> Task objective
Only lines containing the string "margin" belong in the answer; find them in the records and copy them.

> Source information
════════

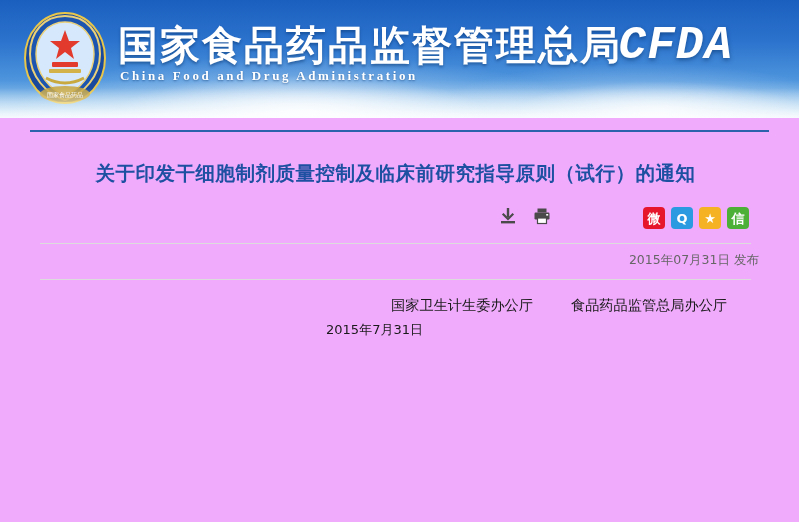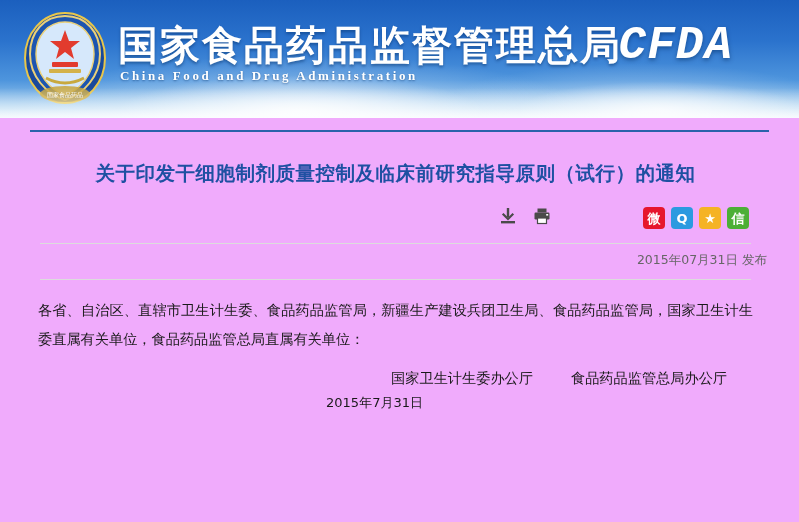--- a/index.html
+++ b/index.html
@@ -181,7 +181,7 @@
     background: #dcdcdc;
   }
   .pub-date {
-    margin: 8px 24px 0 0;
+    margin: 8px 32px 0 0;
     text-align: right;
     font-family: "DejaVu Sans", "Liberation Sans", sans-serif;
     font-size: 12.5px;

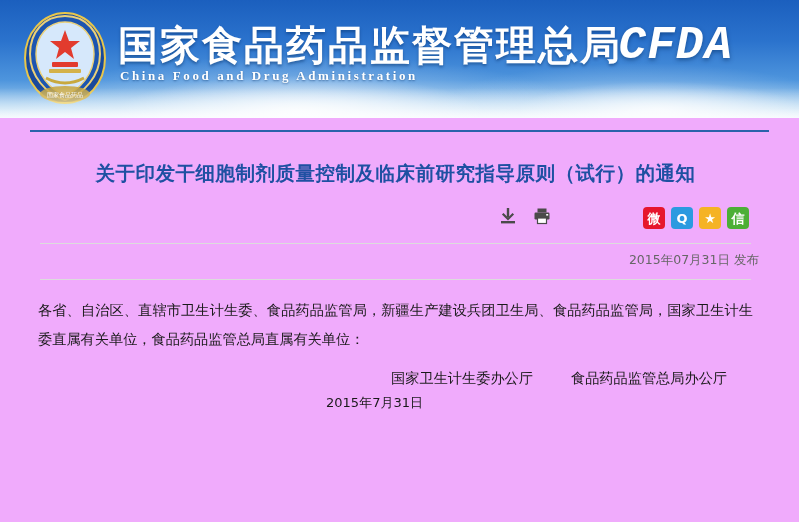--- a/index.html
+++ b/index.html
@@ -285,7 +285,6 @@
     <div class="meta-rule2"></div>
 
     <div class="body-text">
-      <p>各省、自治区、直辖市卫生计生委、食品药品监管局，新疆生产建设兵团卫生局、食品药品监管局，国家卫生计生委直属有关单位，食品药品监管总局直属有关单位：</p>
     </div>
 
     <div class="sign-row">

════════

> Task response
-    margin: 8px 24px 0 0;
+    margin: 8px 32px 0 0;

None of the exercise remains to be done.